TASK STATEMENT: Give the number of lines in the records below that contain the word "Provision", and nothing more.

EXTRACTED ENTRIES:
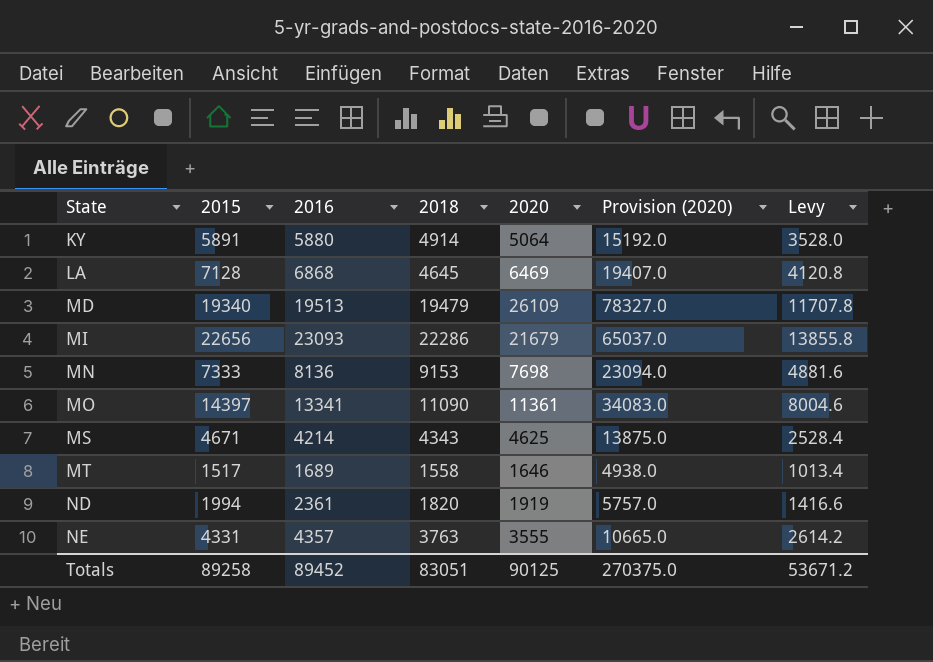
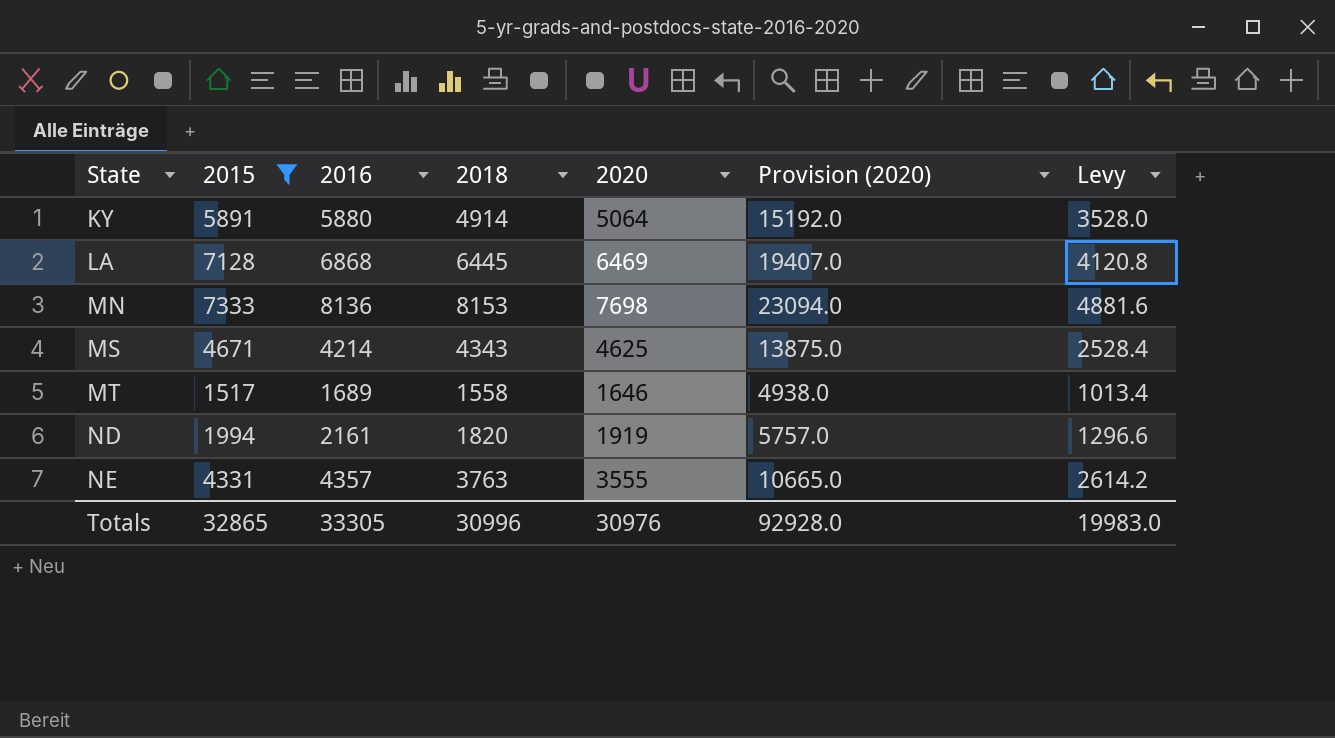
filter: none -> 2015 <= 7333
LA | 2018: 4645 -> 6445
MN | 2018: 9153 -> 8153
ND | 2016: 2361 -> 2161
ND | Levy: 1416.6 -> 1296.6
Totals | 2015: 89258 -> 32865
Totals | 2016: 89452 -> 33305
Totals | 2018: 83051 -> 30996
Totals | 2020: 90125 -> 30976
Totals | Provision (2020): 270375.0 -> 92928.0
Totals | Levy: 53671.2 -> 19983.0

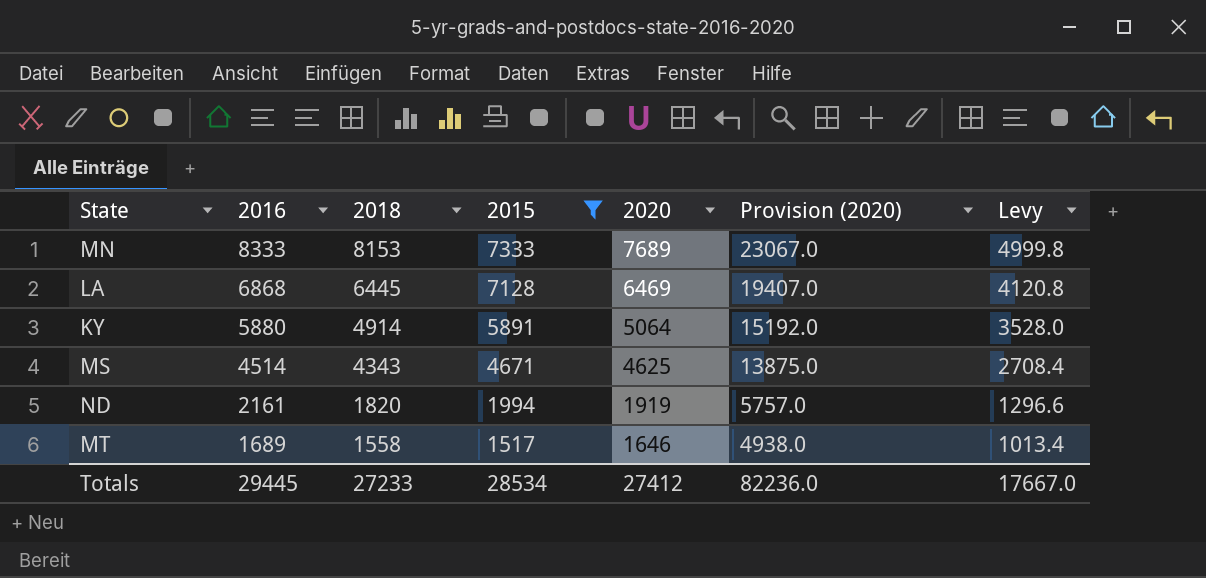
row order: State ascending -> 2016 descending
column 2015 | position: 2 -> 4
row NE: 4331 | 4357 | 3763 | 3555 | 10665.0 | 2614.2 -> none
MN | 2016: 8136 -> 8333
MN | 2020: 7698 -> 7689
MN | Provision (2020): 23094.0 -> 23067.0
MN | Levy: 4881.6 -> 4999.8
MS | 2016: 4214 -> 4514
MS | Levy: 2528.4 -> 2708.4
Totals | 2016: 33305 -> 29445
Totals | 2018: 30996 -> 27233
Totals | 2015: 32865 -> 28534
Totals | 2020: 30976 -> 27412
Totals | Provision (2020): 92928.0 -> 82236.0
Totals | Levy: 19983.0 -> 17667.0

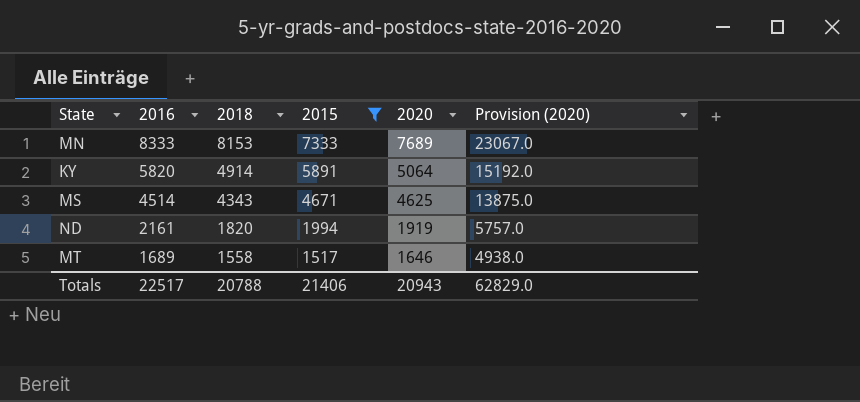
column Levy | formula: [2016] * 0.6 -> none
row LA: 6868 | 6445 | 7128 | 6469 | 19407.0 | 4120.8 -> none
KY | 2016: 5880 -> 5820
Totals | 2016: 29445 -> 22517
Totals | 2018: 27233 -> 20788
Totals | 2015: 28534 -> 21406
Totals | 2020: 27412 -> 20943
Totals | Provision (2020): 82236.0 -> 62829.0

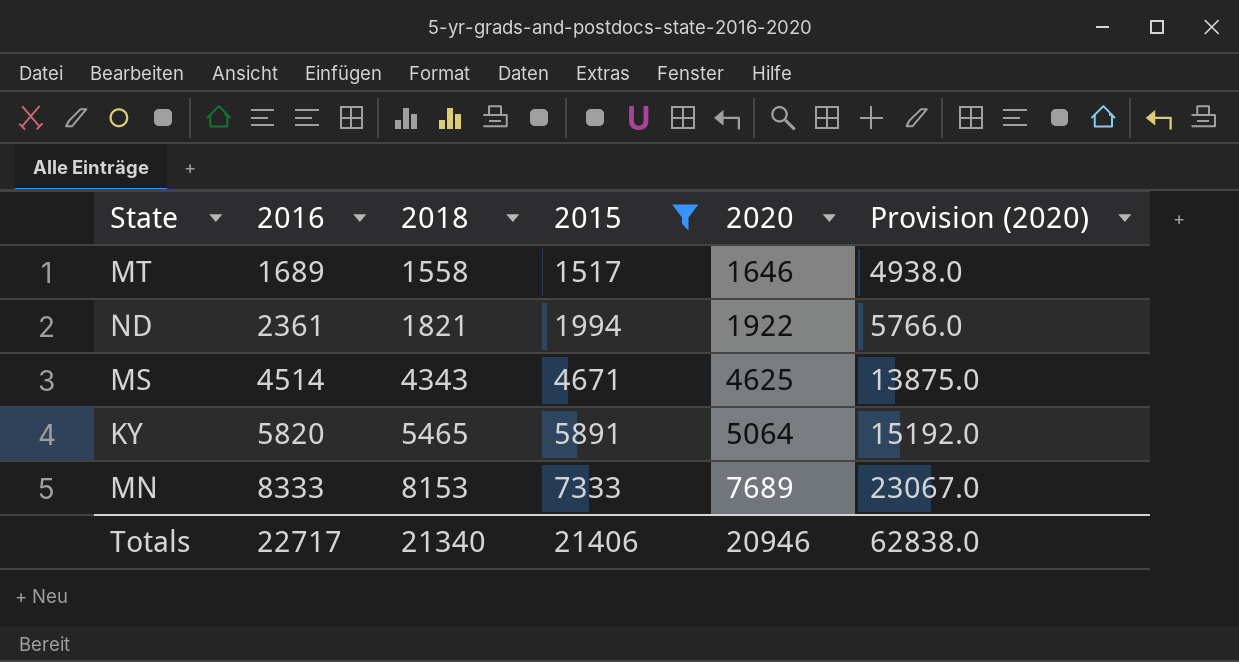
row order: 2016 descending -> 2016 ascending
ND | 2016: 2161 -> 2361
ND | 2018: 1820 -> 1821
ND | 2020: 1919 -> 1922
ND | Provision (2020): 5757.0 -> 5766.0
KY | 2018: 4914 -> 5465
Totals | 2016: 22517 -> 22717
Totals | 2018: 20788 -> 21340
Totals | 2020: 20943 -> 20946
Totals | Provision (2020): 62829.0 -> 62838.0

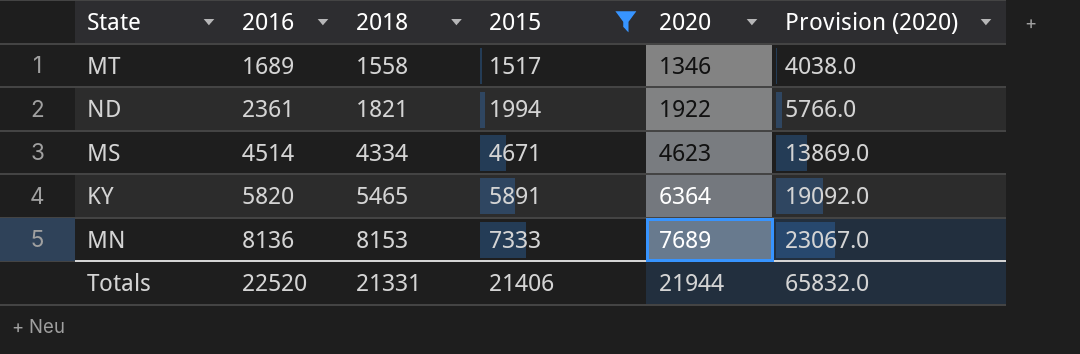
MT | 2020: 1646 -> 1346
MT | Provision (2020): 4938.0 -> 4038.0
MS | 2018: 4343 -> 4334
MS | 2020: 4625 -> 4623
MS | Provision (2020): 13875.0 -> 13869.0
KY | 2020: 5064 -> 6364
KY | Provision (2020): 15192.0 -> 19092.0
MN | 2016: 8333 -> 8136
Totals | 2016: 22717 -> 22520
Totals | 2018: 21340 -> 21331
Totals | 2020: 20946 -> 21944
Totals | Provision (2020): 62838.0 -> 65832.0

EXERCISE SOLUTION: 10